Violent men and women most certainly need to be sent away -- whether they have children or not -- but we've become a country that has greatly lowered the bar for prison admissions. Between 1987 and 2007, according to data from the Pew Center, the amount of people in American prisons almost tripled. There's no way Americans could have become three times more criminally inclined during that time. We did, however, become fascinated with mandatory sentences and multiple-offender statutes and other policies that sound like they'll keep good people safe.
Prison growth "is not driven primarily by a parallel increase in crime, or a corresponding surge in population at large," that 2008 Pew Center report says. "Rather, it flows principally from a wave of policy choices that are sending more lawbreakers to prison and, through popular 'three-strikes' measures and other sentencing enhancements, keeping them there longer."
Selling off prisons to profiteers would be the kind of policy that exacerbates Louisiana's incarceration problem when what we need is a sustained and committed effort to move us in the opposite direction.
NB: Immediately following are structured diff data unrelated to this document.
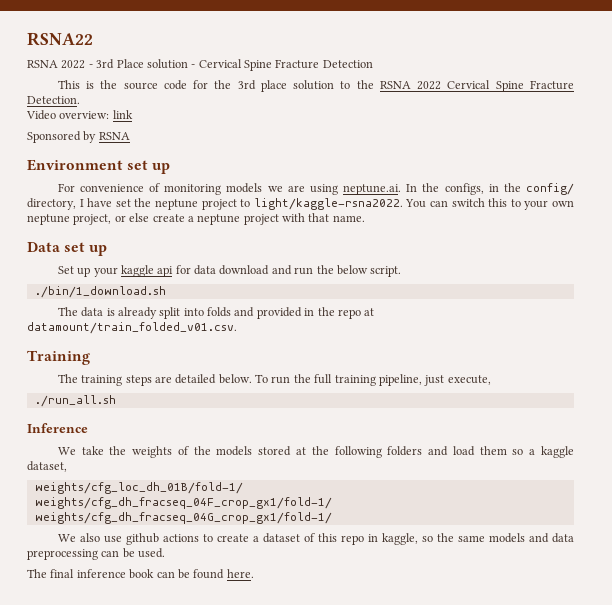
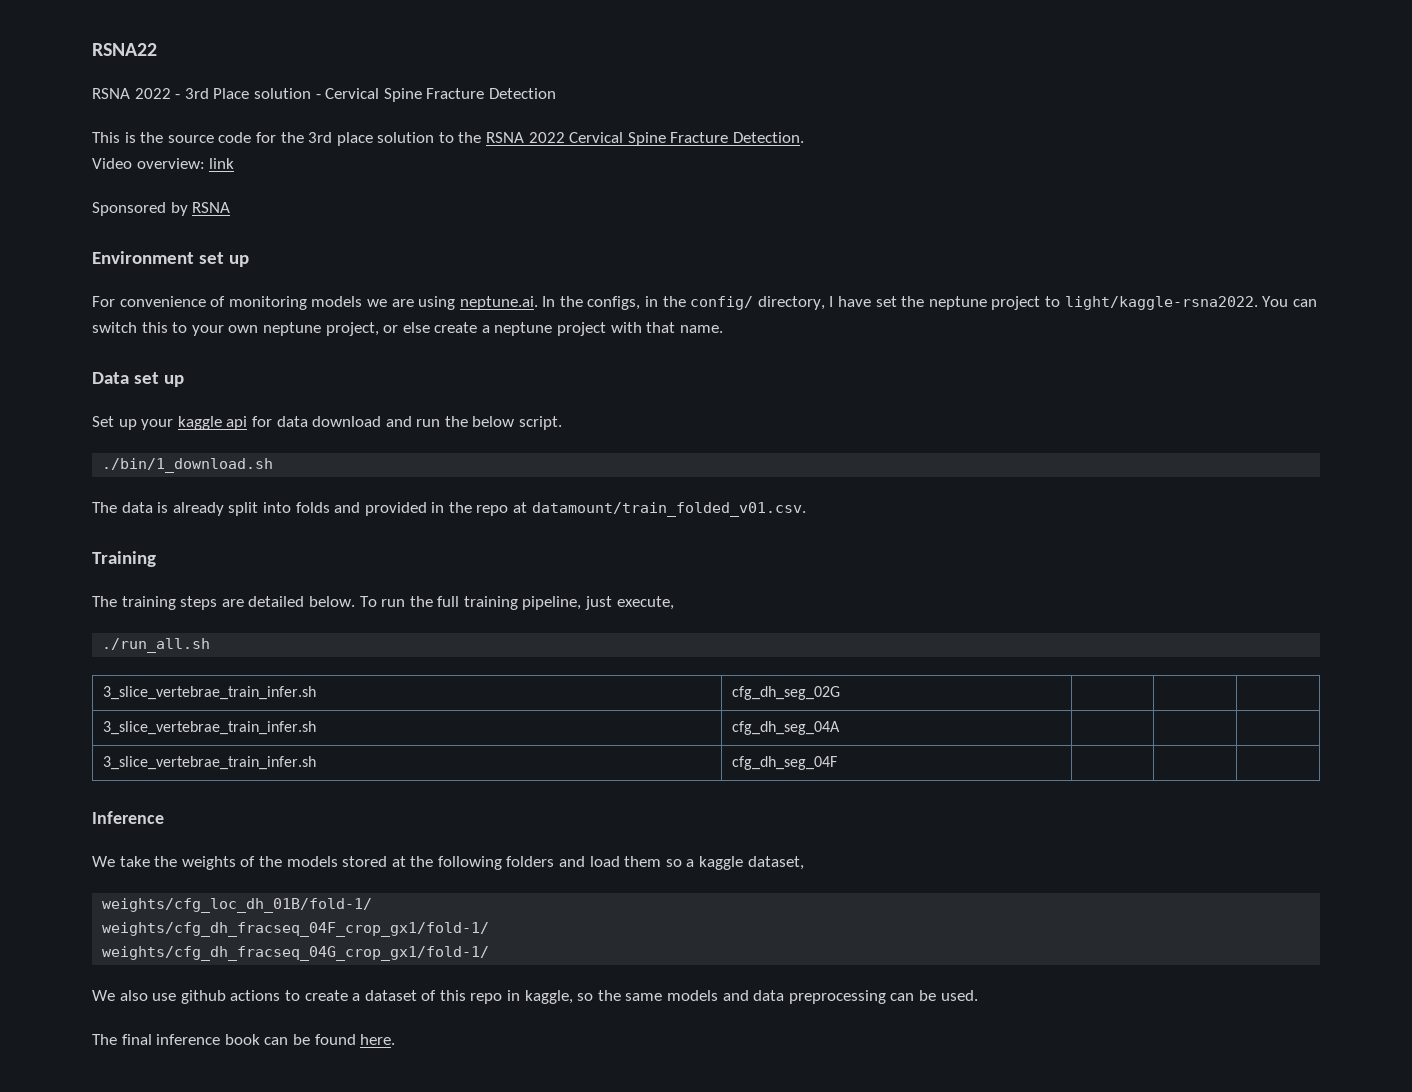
(116, 401) none -> [103,686,317,700] [732,686,841,700] [103,721,317,735] [732,721,841,735] [103,756,317,770] [732,756,838,770] // 3_slice_vertebrae_train_infer.sh | cfg_dh_seg_02G | | | // 3_slice_vertebrae_train_infer.sh | cfg_dh_seg_04A | | | // 3_slice_vertebrae_train_infer.sh | cfg_dh_seg_04F | | |

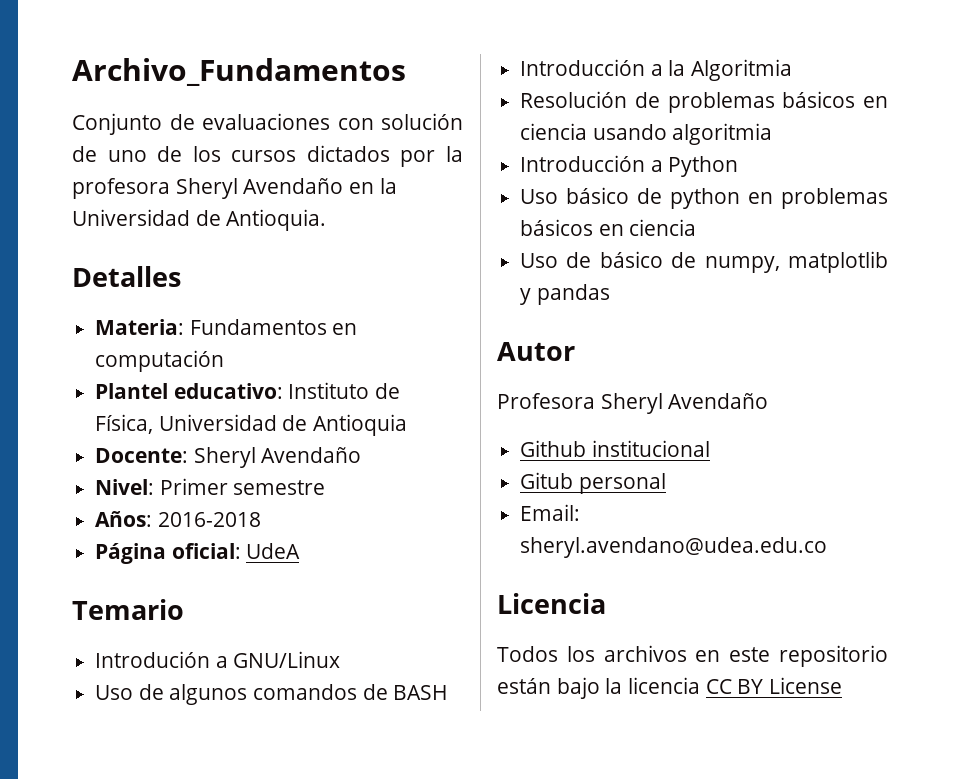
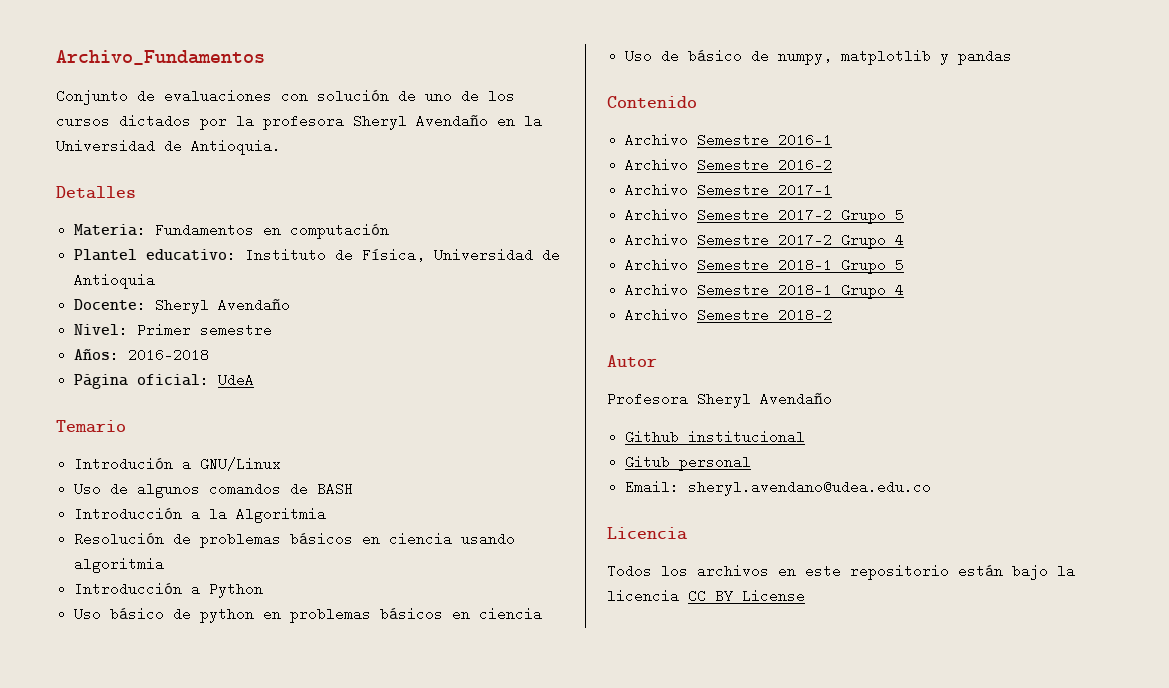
(610, 294) none -> [607,96,697,108] [625,133,833,147] [625,158,833,172] [625,183,833,197] [625,208,905,224] [625,233,905,249] [625,258,905,274] [625,283,905,299] [625,308,833,322] // Contenido // Archivo Semestre 2016-1 // Archivo Semestre 2016-2 // Archivo Semestre 2017-1 // Archivo Semestre 2017-2 Grupo 5 // Archivo Semestre 2017-2 Grupo 4 // Archivo Semestre 2018-1 Grupo 5 // Archivo Semestre 2018-1 Grupo 4 // Archivo Semestre 2018-2

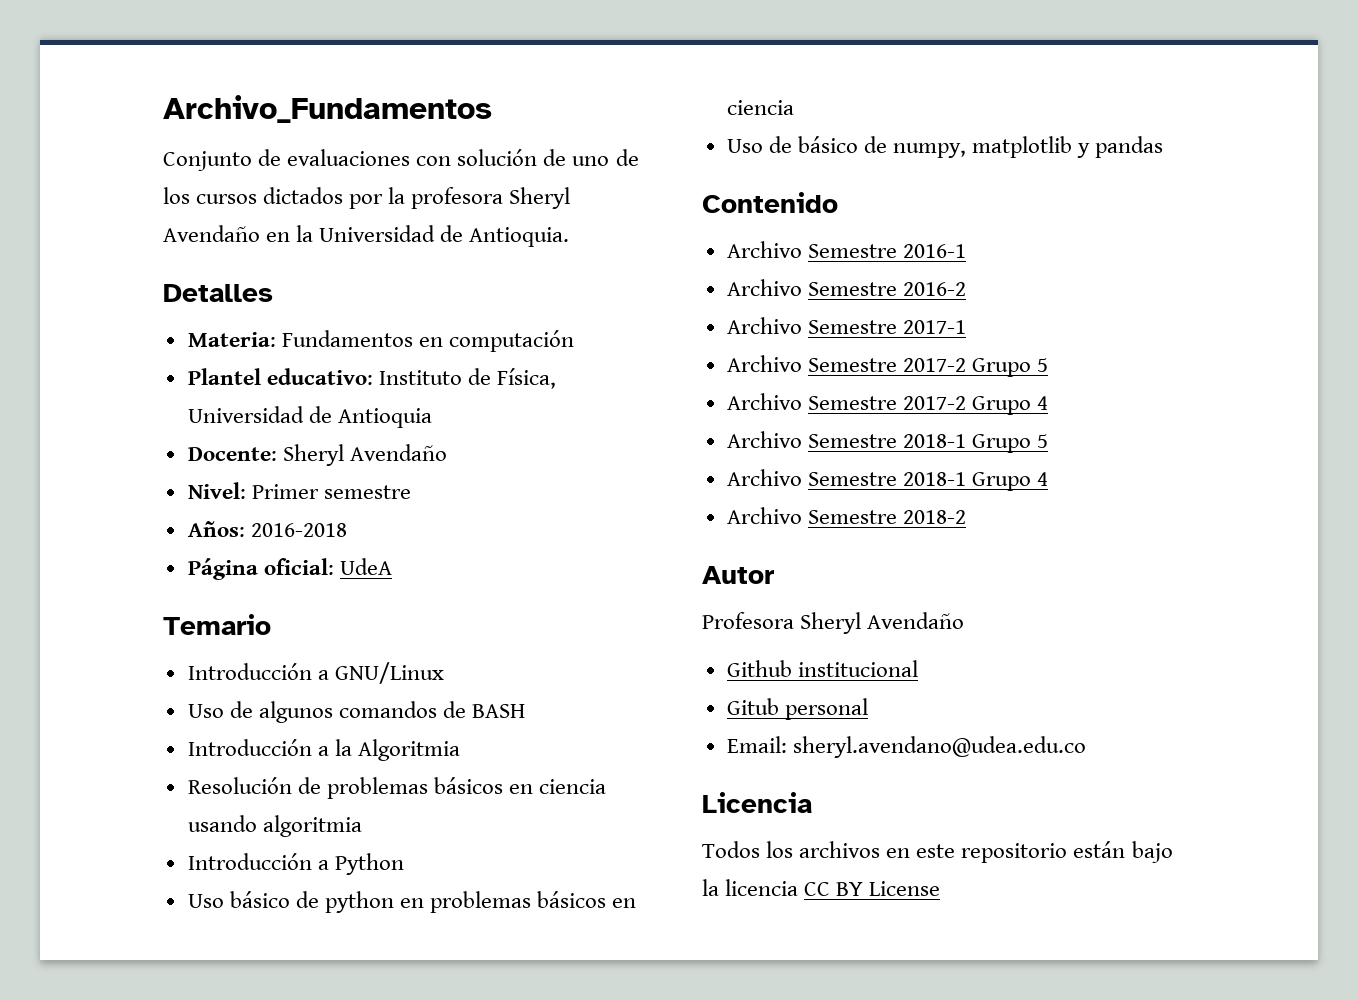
[74,457,174,471] Introdución -> [187,663,312,680] Introducción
The governor has often made it a point to talk about the need to reduce the number of people who return to prison after being released and boasted of initiatives that he says have reduced recidivism. And given how often he touts his faith, one might have believed that the governor's heart was pricked by the social ramifications of mass incarcerations.
But Jindal's plan to sell off the prisons suggests that his prison policies are shaped by what he thinks will save us the most money now. Even if it means maintaining our status as the world's most eager incarcerator far into the future.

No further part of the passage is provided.